The specification for Standard Containers is straightforward. It mostly defines 1) a file format, 2) a set of standard operations, and 3) an execution environment.
A great analogy for this is the shipping container. Just like how Standard Containers are a fundamental unit of software delivery, shipping containers are a fundamental unit of physical delivery.
## 1. Standard operations
Just like shipping containers, Standard Containers define a set of STANDARD OPERATIONS. Shipping containers can be lifted, stacked, locked, loaded, unloaded and labelled. Similarly, Standard Containers can be started, stopped, copied, snapshotted, downloaded, uploaded and tagged.
## 2. Content-agnostic
Just like shipping containers, Standard Containers are CONTENT-AGNOSTIC: all standard operations have the same effect regardless of the contents. A shipping container will be stacked in exactly the same way whether it contains Vietnamese powder coffee or spare Maserati parts. Similarly, Standard Containers are started or uploaded in the same way whether they contain a postgres database, a php application with its dependencies and application server, or Java build artifacts.
## 3. Infrastructure-agnostic
Both types of containers are INFRASTRUCTURE-AGNOSTIC: they can be transported to thousands of facilities around the world, and manipulated by a wide variety of equipment. A shipping container can be packed in a factory in Ukraine, transported by truck to the nearest
routing center, stacked onto a train, loaded into a German boat by an Australian-built crane, stored in a warehouse at a US facility, etc. Similarly, a standard container can be bundled on my laptop, uploaded to S3, downloaded, run and snapshotted by a build server at Equinix in Virginia, uploaded to 10 staging servers in a home-made Openstack cluster, then sent to 30 production instances across 3 EC2 regions.
## 4. Designed for automation
Because they offer the same standard operations regardless of content and infrastructure, Standard Containers, just like their physical counterparts, are extremely well-suited for automation. In fact, you could say automation is their secret weapon.
Many things that once required time-consuming and error-prone human effort can now be programmed. Before shipping containers, a bag of powder coffee was hauled, dragged, dropped, rolled and stacked by 10 different people in 10 different locations by the time it reached its destination. 1 out of 50 disappeared. 1 out of 20 was damaged. The process was slow, inefficient and cost a fortune - and was entirely different depending on the facility and the type of goods.

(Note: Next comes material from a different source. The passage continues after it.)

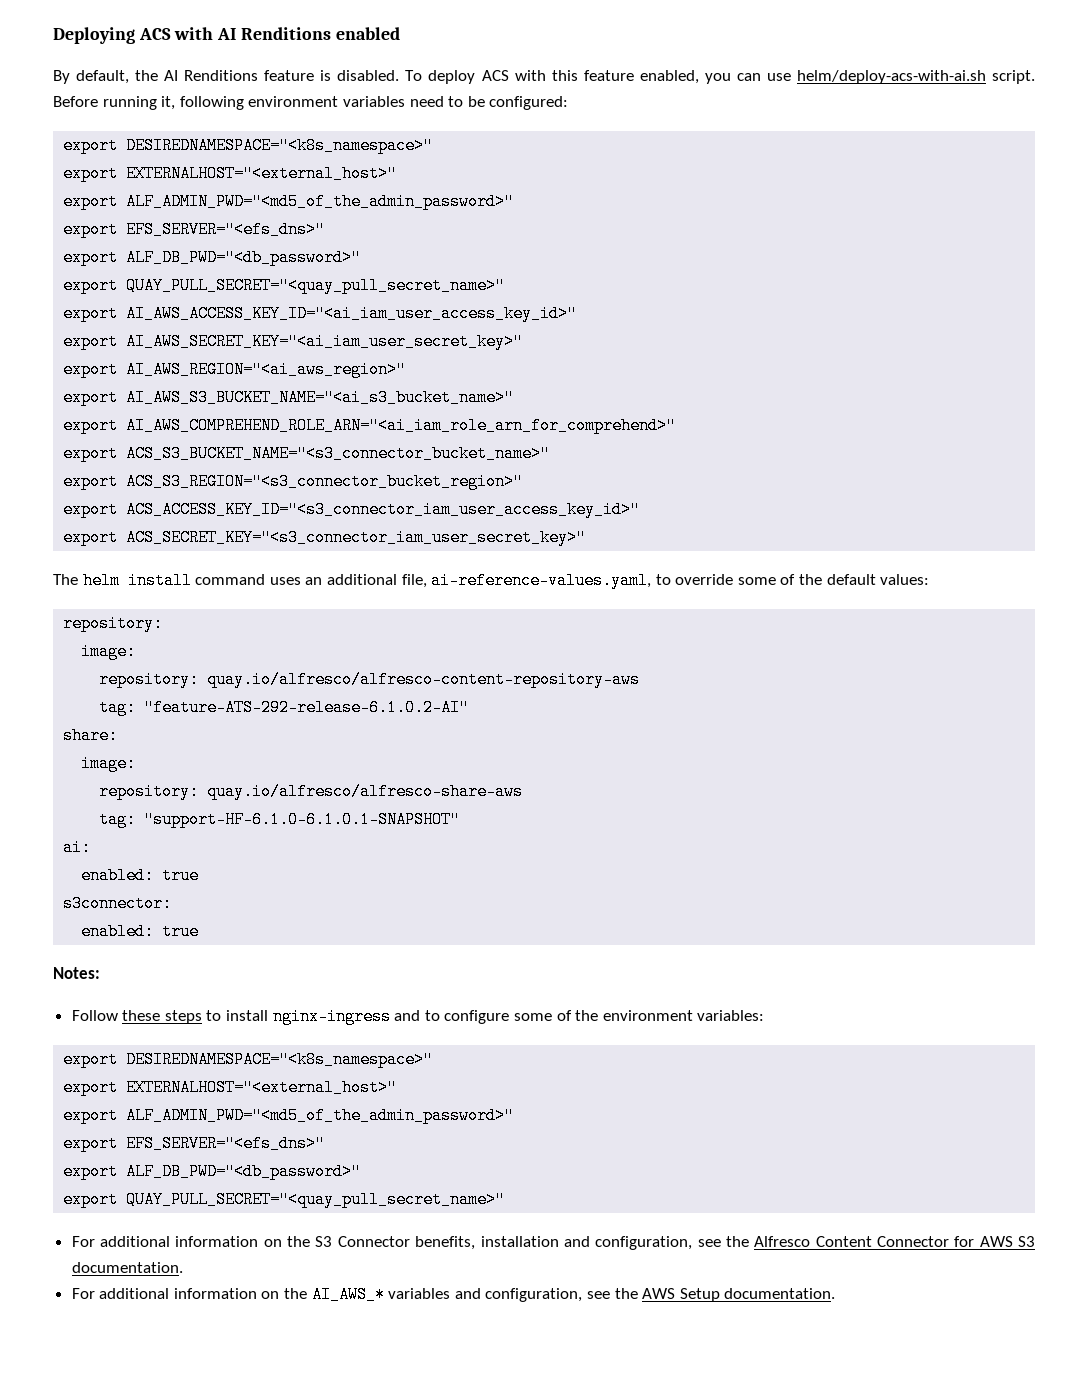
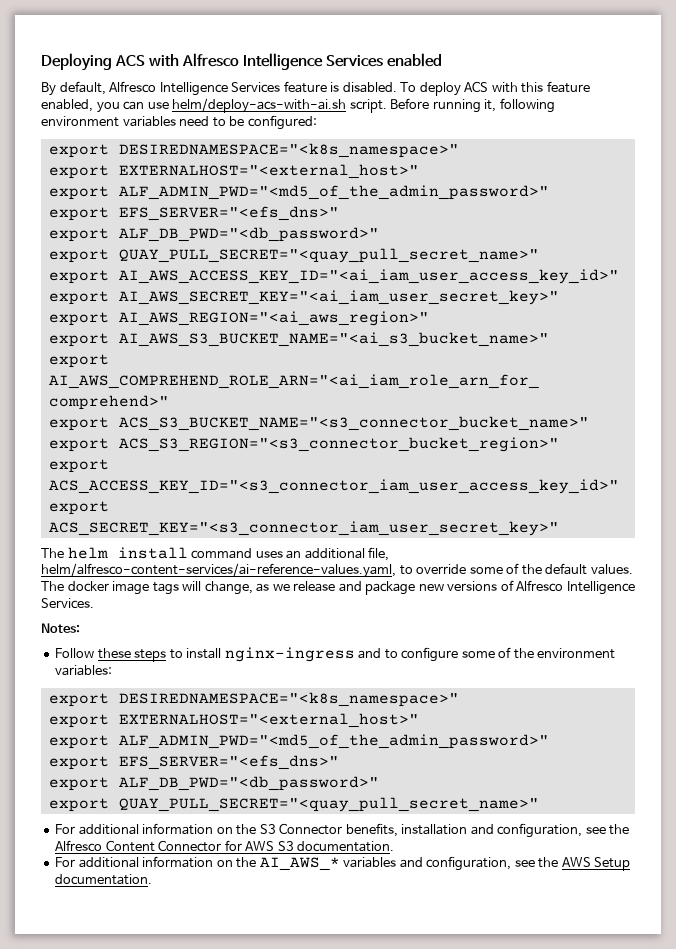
[217,27,331,40] AI Renditions -> [182,53,384,70] Alfresco Intelligence Services
[135,70,259,81] the AI Renditions -> [109,81,281,96] Alfresco Intelligence Services
[431,572,652,589] ai-reference-values.yaml, -> [41,563,396,578] helm/alfresco-content-services/ai-reference-values.yaml,
[880,574,930,585] [63,615,164,632] [81,643,137,660] [99,671,641,688] [99,699,470,716] [63,727,119,744] [81,755,137,772] [99,783,524,800] [99,811,461,828] [63,839,92,856] [81,867,200,884] [63,895,173,912] [81,923,200,940] values: // repository: // image: // repository: quay.io/alfresco/alfresco-content-repository-aws // tag: "feature-ATS-292-release-6.1.0.2-AI" // share: // image: // repository: quay.io/alfresco/alfresco-share-aws // tag: "support-HF-6.1.0-6.1.0.1-SNAPSHOT" // ai: // enabled: true // s3connector: // enabled: true -> [590,564,633,575] [41,580,635,595] [41,598,94,609] values. The docker image tags will change, as we release and package new versions of Alfresco Intelligence Services.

Similarly, before Standard Containers, by the time a software component ran in production, it had been individually built, configured, bundled, documented, patched, vendored, templated, tweaked and instrumented by 10 different people on 10 different computers. Builds failed, libraries conflicted, mirrors crashed, post-it notes were lost, logs were misplaced, cluster updates were half-broken. The process was slow, inefficient and cost a fortune - and was entirely different depending on the language and infrastructure provider.

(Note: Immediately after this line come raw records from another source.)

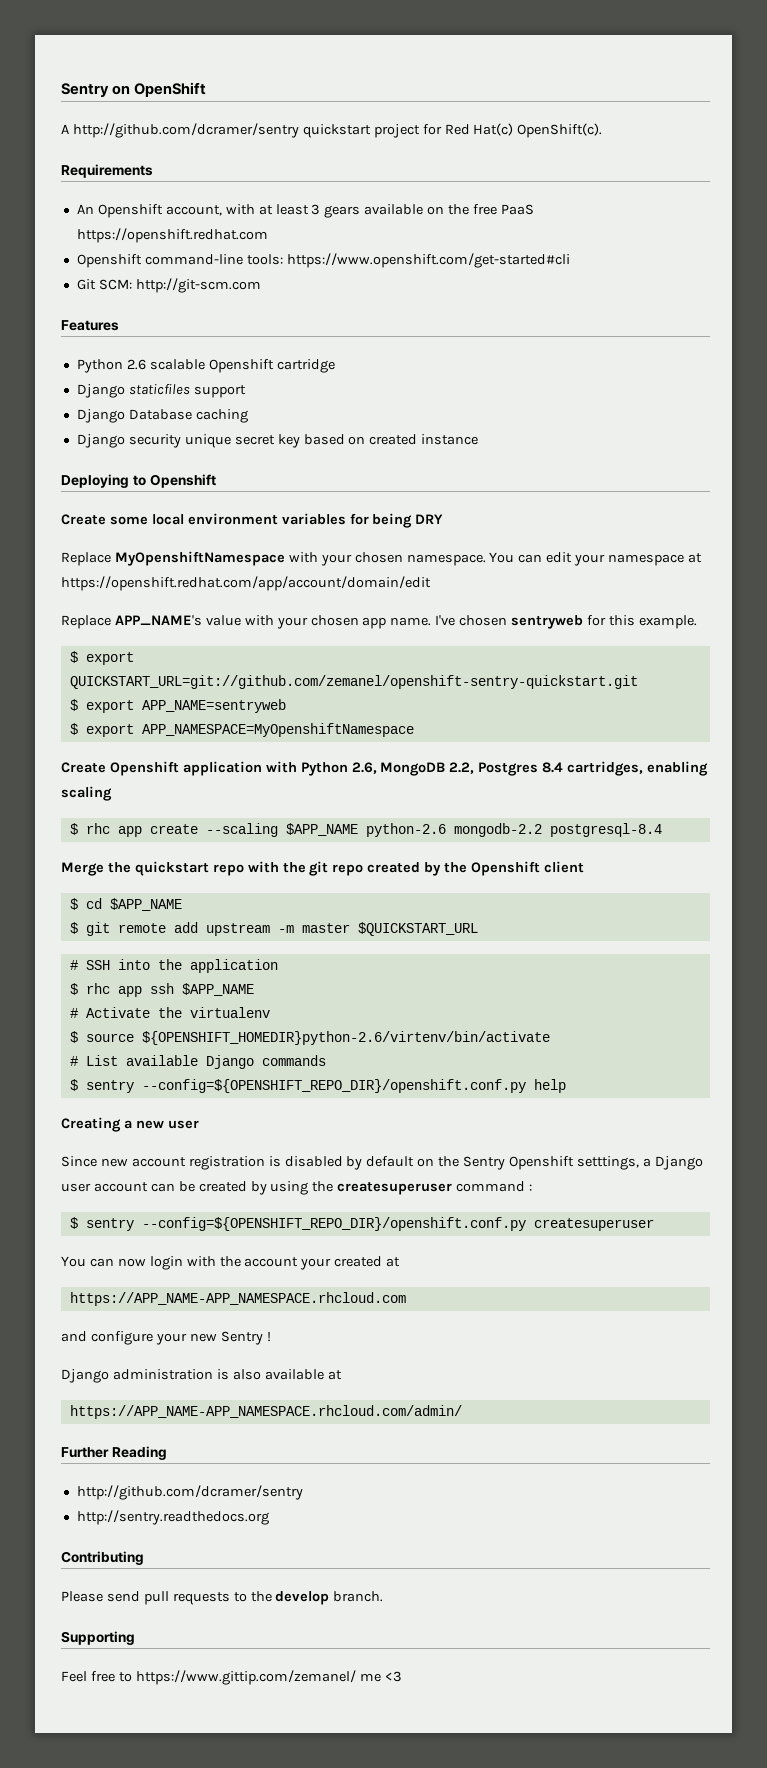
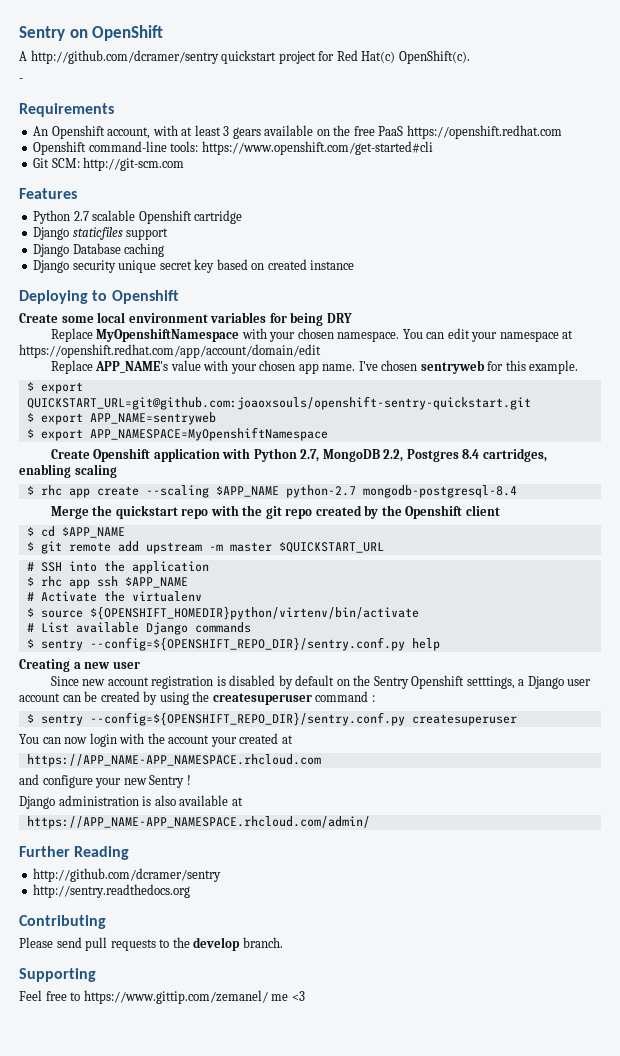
(603, 130) none -> [19,78,23,82] // -
[126,359,146,370] 2.6 -> [73,211,89,221] 2.7
[69,675,638,689] QUICKSTART_URL=git://github.com/zemanel/openshift-sentry-quickstart.git -> [26,396,531,410] QUICKSTART_URL=git@github.com:joaoxsouls/openshift-sentry-quickstart.git
[351,762,377,774] 2.6, -> [300,449,320,462] 2.7,
[365,823,662,837] python-2.6 mongodb-2.2 postgresql-8.4 -> [285,485,517,498] python-2.7 mongodb-postgresql-8.4
[141,1031,550,1045] ${OPENSHIFT_HOMEDIR}python-2.6/virtenv/bin/activate -> [89,606,419,620] ${OPENSHIFT_HOMEDIR}python/virtenv/bin/activate
[141,1079,526,1093] --config=${OPENSHIFT_REPO_DIR}/openshift.conf.py -> [89,637,405,651] --config=${OPENSHIFT_REPO_DIR}/sentry.conf.py
[141,1217,526,1231] --config=${OPENSHIFT_REPO_DIR}/openshift.conf.py -> [89,712,405,726] --config=${OPENSHIFT_REPO_DIR}/sentry.conf.py

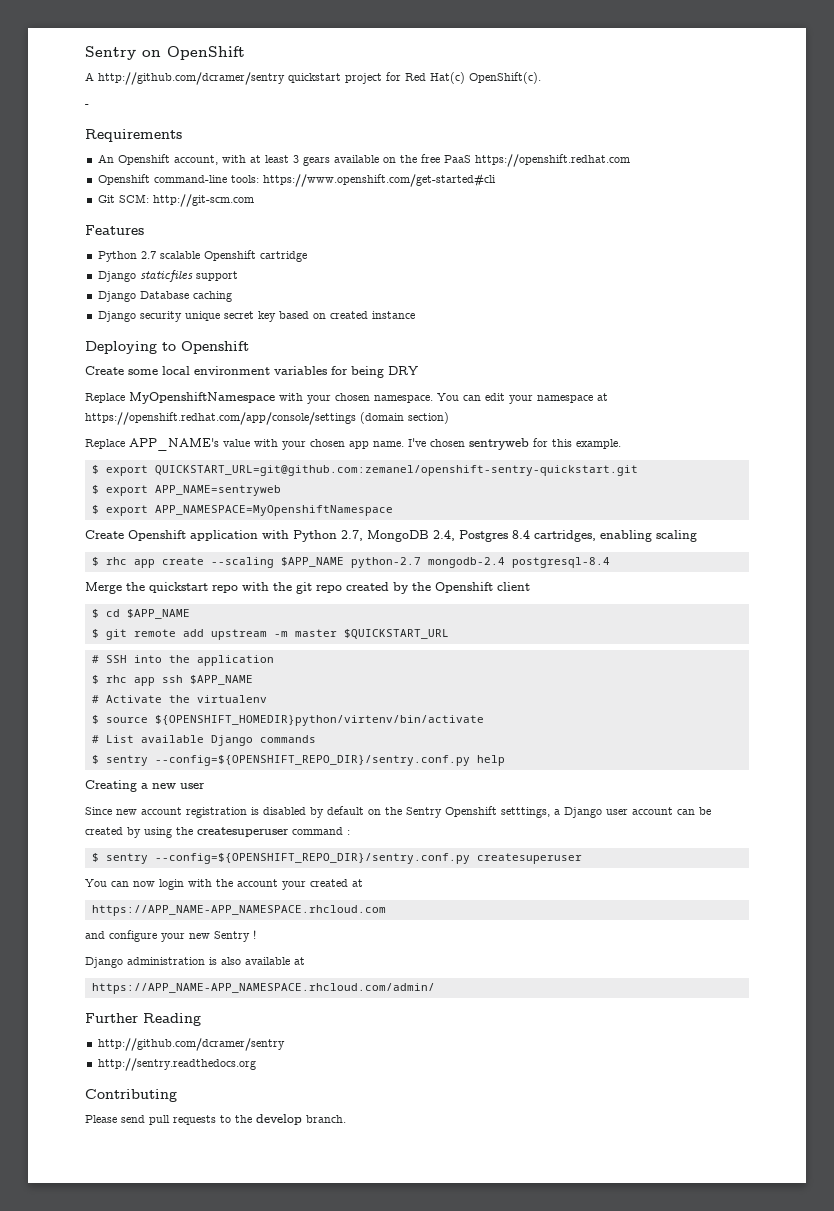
[19,344,321,358] https://openshift.redhat.com/app/account/domain/edit -> [85,412,449,425] https://openshift.redhat.com/app/console/settings (domain section)
[26,396,531,410] QUICKSTART_URL=git@github.com:joaoxsouls/openshift-sentry-quickstart.git -> [154,465,638,476] QUICKSTART_URL=git@github.com:zemanel/openshift-sentry-quickstart.git
[383,449,404,462] 2.2, -> [433,530,455,541] 2.4,
[362,485,517,498] mongodb-postgresql-8.4 -> [427,557,610,568] mongodb-2.4 postgresql-8.4
[19,968,96,982] [19,990,305,1004] // Supporting // Feel free to https://www.gittip.com/zemanel/ me <3 -> (346, 1119) none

## 5. Industrial-grade delivery
There are 17 million shipping containers in existence, packed with every physical good imaginable. Every single one of them can be loaded onto the same boats, by the same cranes, in the same facilities, and sent anywhere in the World with incredible efficiency. It is embarrassing to think that a 30 ton shipment of coffee can safely travel half-way across the World in *less time* than it takes a software team to deliver its code from one datacenter to another sitting 10 miles away.
With Standard Containers we can put an end to that embarrassment, by making INDUSTRIAL-GRADE DELIVERY of software a reality.
# Container format
This section defines a format for encoding a container as a *bundle* - a directory organized in a certain way, and containing all the necessary data and metadata for any compliant runtime to perform all standard operations against it. See also *[Mac OS application bundle*s](http://en.wikipedia.org/wiki/Bundle_%28OS_X%29) for a similar use of the term *bundle*.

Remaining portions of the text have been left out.